Broker non-votes and withheld shares will effectively will be a vote against any
nominees, because the required vote is a majority of the Fund's outstanding
shares.

         Under the By-Laws of the Fund, a quorum for the transaction of business
is constituted by the presence in person or by proxy of a majority of the
outstanding shares of the Fund entitled to vote at the meeting.

Revocation of Proxies

         Any proxy given in connection with the annual meeting (whether given to
the Fund or to Shareholders for Tomorrow) may be revoked by a shareholder at any
time prior to the voting thereof at the annual meeting by delivering a written
revocation to the Secretary of the Fund or to the presiding officer at the
annual meeting, by executing and delivering a later dated proxy to Shareholders
for Tomorrow or the Fund or their solicitation agents, or by voting in person at
the annual meeting. Attendance at the annual meeting will not in and of itself
revoke a proxy.

         There is no limit on the number of times that a shareholder may revoke
his or her proxy prior to the annual meeting. Only the latest dated, properly
signed proxy card will be counted.

         IF YOU HAVE ALREADY SENT A PROXY CARD TO THE BOARD OF DIRECTORS OF THE
FUND, YOU MAY REVOKE THAT PROXY AND VOTE FOR THE NOMINEES OF SHAREHOLDERS FOR
TOMORROW BY SIGNING, DATING AND MAILING THE ENCLOSED GREEN PROXY CARD IN THE
ENVELOPE PROVIDED.

         IF YOU WISH TO VOTE FOR SHAREHOLDERS FOR TOMORROW"S NOMINEES, YOU MAY
DO SO BY COMPLETING AND RETURNING A GREEN PROXY CARD. A GREEN PROXY CARD THAT IS
RETURNED TO SHAREHOLDERS FOR TOMORROW OR ITS AGENT WILL BE VOTED AS THE
SHAREHOLDER INDICATES THEREON. IF A GREEN PROXY CARD IS RETURNED WITHOUT A VOTE
INDICATED THEREON, IT WILL BE VOTED IN FAVOR OF SHAREHOLDERS FOR TOMORROW'S
NOMINEES.

                INFORMATION CONCERNING SHAREHOLDERS FOR TOMORROW

          Shareholders  for Tomorrow  was formed in June 2002 by the Trust and
the other  trusts for the benefit of certain  members of the Horejsi family
described below.  Shareholders for Tomorrow is not a separate legal entity or
organization.  It was formed for the purpose of soliciting  proxies for the
Fund's annual meeting.  Dr. Jacobson and Mr. Looney are not participants in
Shareholders for Tomorrow.

          The Trust is a trust organized by Lola Brown for the benefit of her
issue. The business address of the Trust is 614 Broadway, P.O. Box 801, Yankton,
South Dakota 57078. As of the Record Date, the Trust owned 2,568,200 shares of
the Fund's common stock, representing approximately 10.9% of the issued and
outstanding shares of the Fund's common stock. Information regarding purchases
of shares of the Fund's common stock by the Trust during the last two years is
set forth on Exhibit 1 attached hereto. During such period, the Trust has not
sold any shares of the Fund. The trustees of the Trust, Badlands Trust Company
("Badlands"), Susan Ciciora and Larry Dunlap, may be deemed to control the Trust
and may be deemed to possess indirect beneficial ownership of the shares held by
the Trust. However, none of the trustees, acting alone, can vote or exercise
dispositive authority over shares held by the Trust. Accordingly, Badlands, Ms.
Ciciora and Mr. Dunlap disclaim beneficial ownership of the shares of the Fund's
common stock beneficially owned, directly or indirectly, by the Trust.

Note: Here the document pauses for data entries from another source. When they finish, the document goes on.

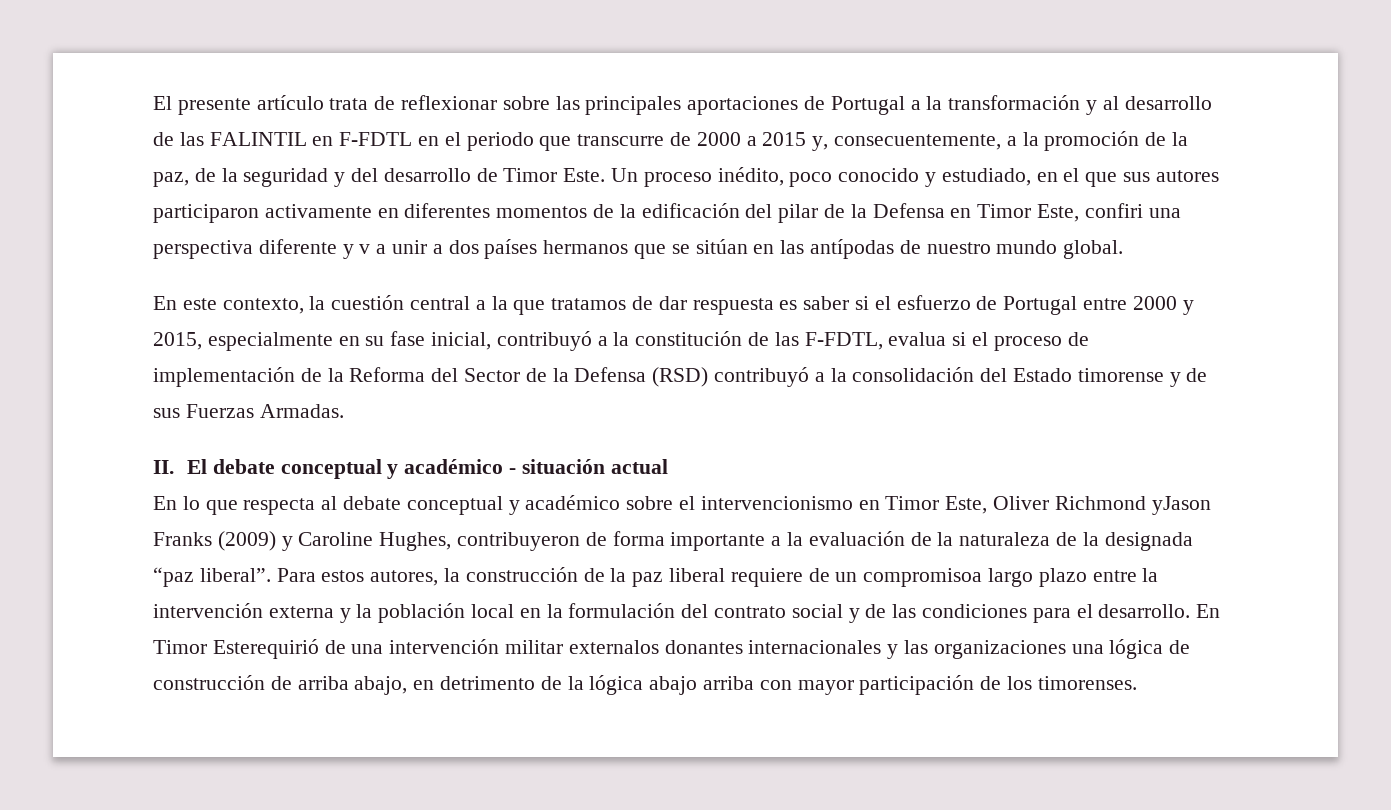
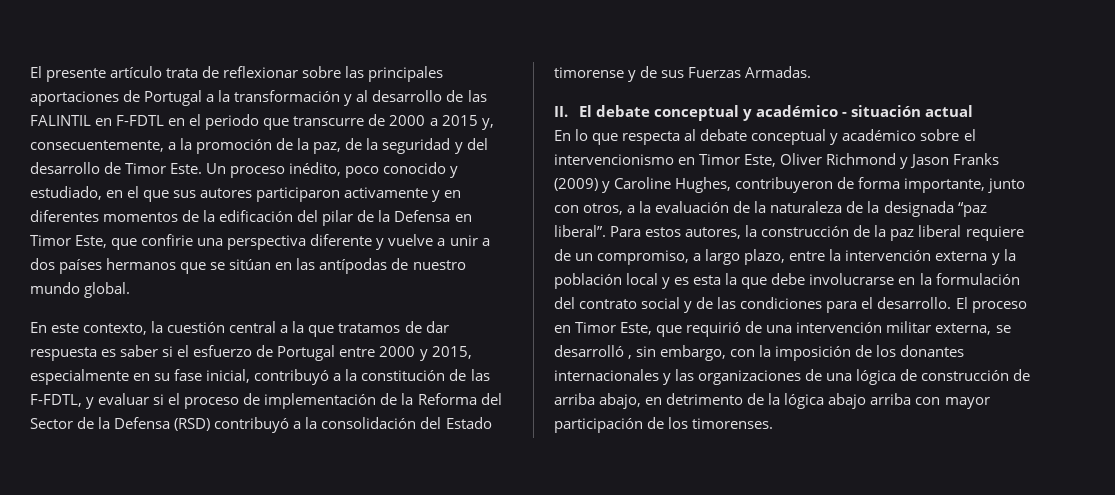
- Un proceso inédito, poco conocido y estudiado, en el que sus autores participaron activamente en diferentes momentos de la edificación del pilar de la Defensa en Timor Este, confiri una perspectiva diferente y v a unir a dos países hermanos que se sitúan en las antípodas de nuestro mundo global.
+ Un proceso inédito, poco conocido y estudiado, en el que sus autores participaron activamente y en diferentes momentos de la edificación del pilar de la Defensa en Timor Este, que confirie una perspectiva diferente y vuelve a unir a dos países hermanos que se sitúan en las antípodas de nuestro mundo global.
- En este contexto, la cuestión central a la que tratamos de dar respuesta es saber si el esfuerzo de Portugal entre 2000 y 2015, especialmente en su fase inicial, contribuyó a la constitución de las F-FDTL, evalua si el proceso de implementación de la Reforma del Sector de la Defensa (RSD) contribuyó a la consolidación del Estado timorense y de sus Fuerzas Armadas.
+ En este contexto, la cuestión central a la que tratamos de dar respuesta es saber si el esfuerzo de Portugal entre 2000 y 2015, especialmente en su fase inicial, contribuyó a la constitución de las F-FDTL, y evaluar si el proceso de implementación de la Reforma del Sector de la Defensa (RSD) contribuyó a la consolidación del Estado timorense y de sus Fuerzas Armadas.
- En lo que respecta al debate conceptual y académico sobre el intervencionismo en Timor Este, Oliver Richmond yJason Franks (2009) y Caroline Hughes, contribuyeron de forma importante a la evaluación de la naturaleza de la designada “paz liberal”.
+ En lo que respecta al debate conceptual y académico sobre el intervencionismo en Timor Este, Oliver Richmond y Jason Franks (2009) y Caroline Hughes, contribuyeron de forma importante, junto con otros, a la evaluación de la naturaleza de la designada “paz liberal”.
- Para estos autores, la construcción de la paz liberal requiere de un compromisoa largo plazo entre la intervención externa y la población local en la formulación del contrato social y de las condiciones para el desarrollo.
+ Para estos autores, la construcción de la paz liberal requiere de un compromiso, a largo plazo, entre la intervención externa y la población local y es esta la que debe involucrarse en la formulación del contrato social y de las condiciones para el desarrollo.
- En Timor Esterequirió de una intervención militar externalos donantes internacionales y las organizaciones una lógica de construcción de arriba abajo, en detrimento de la lógica abajo arriba con mayor participación de los timorenses.
+ El proceso en Timor Este, que requirió de una intervención militar externa, se desarrolló , sin embargo, con la imposición de los donantes internacionales y las organizaciones de una lógica de construcción de arriba abajo, en detrimento de la lógica abajo arriba con mayor participación de los timorenses.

         The Ernest Horejsi Trust No. 1B (the "EH Trust") is a trust organized
by Ernest Horejsi for the benefit of his issue. The business address of the EH
Trust is 614 Broadway, P.O. Box 801, Yankton, South Dakota 57078. As of the
Record Date, the EH Trust owned 1,795,100 shares of the Fund's common stock,
representing approximately 7.6% of the issued and outstanding shares of the
Fund's common stock. Information regarding purchases of shares of the Fund's
common stock by the EH Trust during the last two years is set forth on Exhibit 1
attached hereto. During such period, the EH Trust has not sold any shares of the
Fund. The trustees of the EH Trust, Badlands, Ms. Ciciora and Mr. Dunlap, may be
deemed to control the EH Trust and may be deemed to possess indirect beneficial
ownership of the shares held by the EH Trust. However, none of the trustees,
acting alone, can vote or exercise dispositive authority over the shares held by
the EH Trust. Accordingly, Badlands, Ms. Ciciora and Mr. Dunlap disclaim
beneficial ownership of the shares of the Fund's common stock beneficially
owned, directly or indirectly, by the EH Trust. The EH Trust successfully took
control of another closed-end fund, US LIFE Income Fund (now Boulder Growth &
Income Fund, Inc.) earlier in 2002 (the "BIF Fund").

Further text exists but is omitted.